To establish element two, exclusive control, plaintiffs are “not obligated to eliminate every alternative explanation for the event, but only to demonstrate that the likelihood of causes other than the defendant[s’] negligence is so reduced that the greater probability lies at defendant[s’] door, rendering it more likely than not that the injury was caused by defendant[s’] negligence”.

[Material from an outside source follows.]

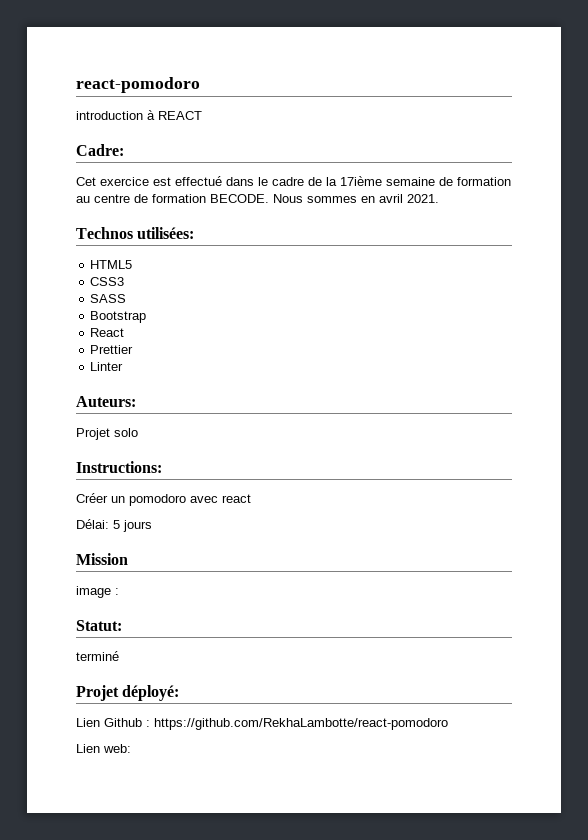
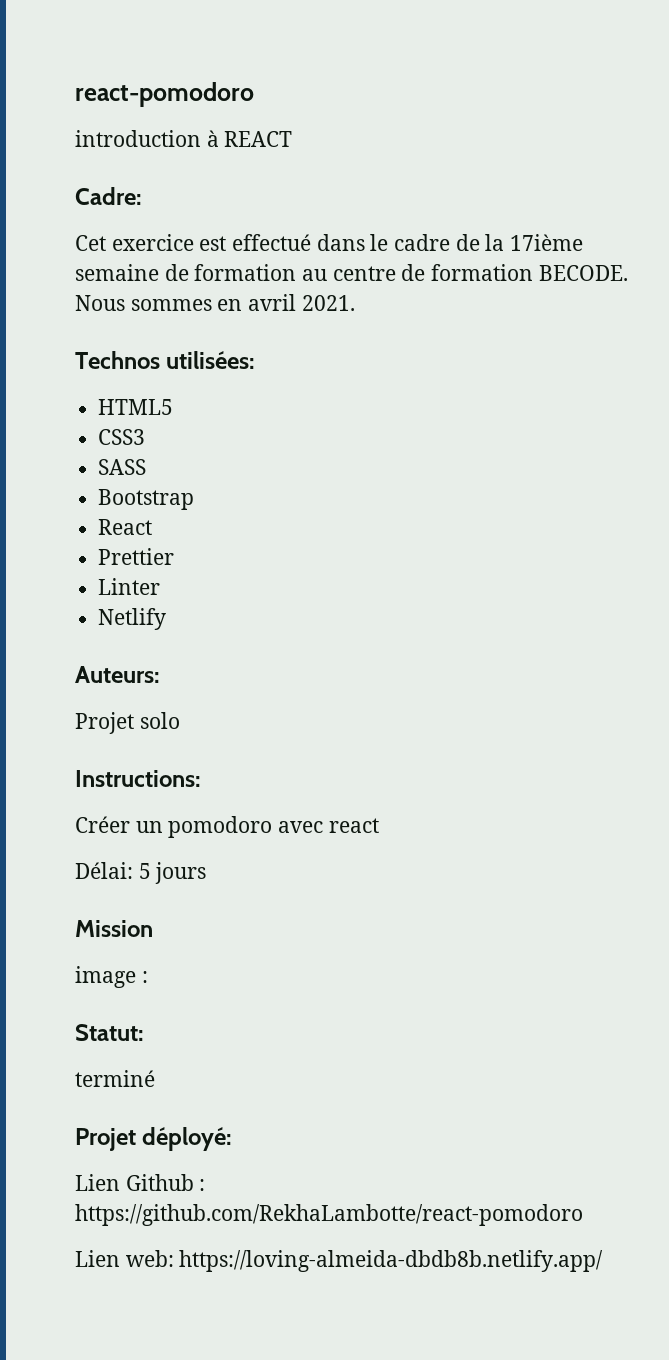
(124, 366) none -> [98,608,167,630] // Netlify
(131, 748) none -> [179,1250,604,1272] https://loving-almeida-dbdb8b.netlify.app/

The court held that there was sufficient evidence to “find ample control by defendants for purposes of res ipsa loquitur.” Specifically:
[T]he event occurred at a banquet hall operated by Cipriani. Cipriani prepared and provided all of the food. Attendees were not permitted to bring food onto the premises. Individuals undisputedly under Cipriani’s control (pursuant to a contractual arrangement) acted as captains, servers and bartenders. Cipriani thus exclusively prepared, provided and served the food. Although the shard possibly could have been present when the ingredients for food were purchased from suppliers, it was not so small as to have been likely concealed and thus not visible upon careful preparation (cf. Restatement [Second] of Torts § 328D, Comment e, Illustration 2). Defendants point to the fact that other attendees had access to the hor d’oeuvres as reflecting a lack of exclusive control. Plaintiffs presented proof that plaintiff started eating 15 minutes before most guests arrived (the program officially started at 6:00 p.m.) so as to be free to converse with as many attendees as possible. Also, Cipriani’s personnel were present in the room serving the food both butler style and at stations, thus reducing the likelihood of some third party placing the shard unseen in food.
The court therefore reversed summary judgment for defendants, and allowed the action to proceed.